§ WHAT YOU NEED TO DO:
Look through the data that follows and say how many of its lines contain "intro", giving the number only.

§ TASK MATERIAL:
☆ ☆ ☆
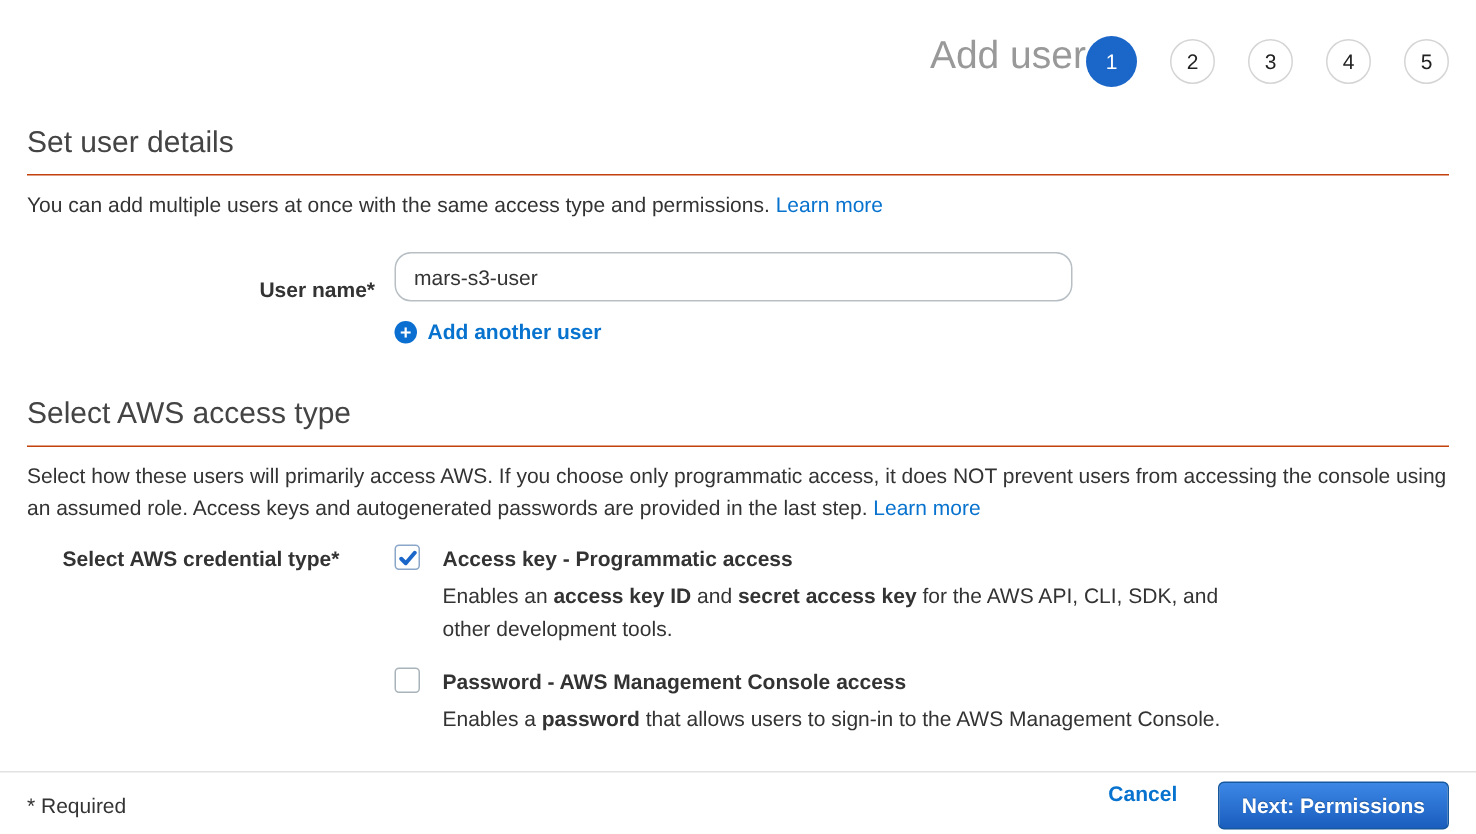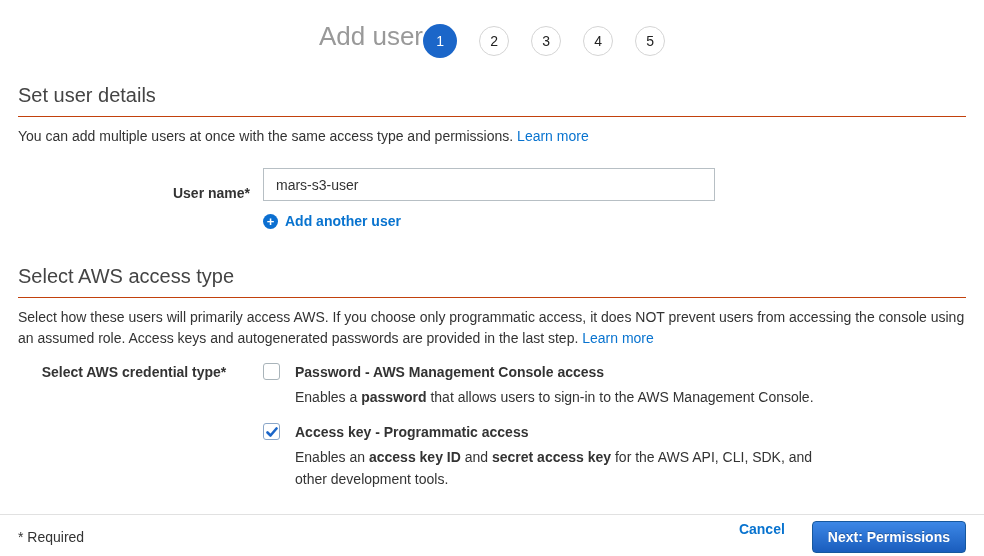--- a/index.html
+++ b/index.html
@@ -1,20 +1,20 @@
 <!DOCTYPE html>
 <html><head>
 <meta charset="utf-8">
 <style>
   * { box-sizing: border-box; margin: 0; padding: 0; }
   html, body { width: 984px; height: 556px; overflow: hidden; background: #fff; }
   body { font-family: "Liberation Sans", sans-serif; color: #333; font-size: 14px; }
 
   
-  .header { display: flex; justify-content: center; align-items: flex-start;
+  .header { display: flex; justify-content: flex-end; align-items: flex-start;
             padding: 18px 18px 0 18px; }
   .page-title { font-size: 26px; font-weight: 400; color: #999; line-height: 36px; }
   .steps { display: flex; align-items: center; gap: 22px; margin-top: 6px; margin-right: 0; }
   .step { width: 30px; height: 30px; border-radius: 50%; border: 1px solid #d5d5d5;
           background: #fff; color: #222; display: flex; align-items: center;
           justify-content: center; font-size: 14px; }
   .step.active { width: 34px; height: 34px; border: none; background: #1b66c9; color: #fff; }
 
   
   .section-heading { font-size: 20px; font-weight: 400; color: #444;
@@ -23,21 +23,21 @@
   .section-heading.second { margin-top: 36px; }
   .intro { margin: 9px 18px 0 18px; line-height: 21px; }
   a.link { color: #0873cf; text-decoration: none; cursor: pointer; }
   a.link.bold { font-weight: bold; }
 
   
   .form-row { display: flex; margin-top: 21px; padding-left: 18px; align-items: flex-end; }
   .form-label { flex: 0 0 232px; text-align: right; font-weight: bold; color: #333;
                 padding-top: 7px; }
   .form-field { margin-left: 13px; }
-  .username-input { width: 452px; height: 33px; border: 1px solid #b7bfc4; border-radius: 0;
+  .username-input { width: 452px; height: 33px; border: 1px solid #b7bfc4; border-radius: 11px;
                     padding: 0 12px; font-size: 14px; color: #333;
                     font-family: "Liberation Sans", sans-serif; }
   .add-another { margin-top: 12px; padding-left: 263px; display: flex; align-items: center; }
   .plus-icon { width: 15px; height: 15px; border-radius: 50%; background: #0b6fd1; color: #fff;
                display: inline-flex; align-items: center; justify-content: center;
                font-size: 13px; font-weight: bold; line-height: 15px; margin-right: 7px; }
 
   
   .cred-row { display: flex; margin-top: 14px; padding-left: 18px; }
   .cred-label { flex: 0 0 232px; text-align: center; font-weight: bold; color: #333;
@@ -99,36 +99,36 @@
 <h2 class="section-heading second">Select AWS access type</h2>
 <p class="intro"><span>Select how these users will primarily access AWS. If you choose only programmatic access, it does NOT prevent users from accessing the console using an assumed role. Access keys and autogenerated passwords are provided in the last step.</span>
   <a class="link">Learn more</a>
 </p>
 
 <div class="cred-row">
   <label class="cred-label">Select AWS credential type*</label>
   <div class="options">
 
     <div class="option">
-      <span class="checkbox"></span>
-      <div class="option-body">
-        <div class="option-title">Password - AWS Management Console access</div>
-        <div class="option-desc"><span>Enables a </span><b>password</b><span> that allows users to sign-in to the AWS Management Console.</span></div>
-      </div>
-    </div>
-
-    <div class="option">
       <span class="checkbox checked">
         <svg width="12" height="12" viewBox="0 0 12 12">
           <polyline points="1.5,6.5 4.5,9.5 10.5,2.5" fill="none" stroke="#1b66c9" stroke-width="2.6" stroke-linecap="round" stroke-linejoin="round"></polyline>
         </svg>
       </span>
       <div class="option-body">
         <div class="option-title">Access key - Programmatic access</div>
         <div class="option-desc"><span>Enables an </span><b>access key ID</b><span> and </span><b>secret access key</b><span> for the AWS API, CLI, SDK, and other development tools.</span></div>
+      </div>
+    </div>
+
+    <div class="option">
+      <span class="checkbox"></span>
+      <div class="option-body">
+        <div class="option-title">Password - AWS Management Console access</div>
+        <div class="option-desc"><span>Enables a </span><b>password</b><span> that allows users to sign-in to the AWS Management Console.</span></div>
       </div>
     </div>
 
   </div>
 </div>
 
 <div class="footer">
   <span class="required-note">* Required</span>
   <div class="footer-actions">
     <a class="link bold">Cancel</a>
☆ ☆ ☆
§ ANSWER:
2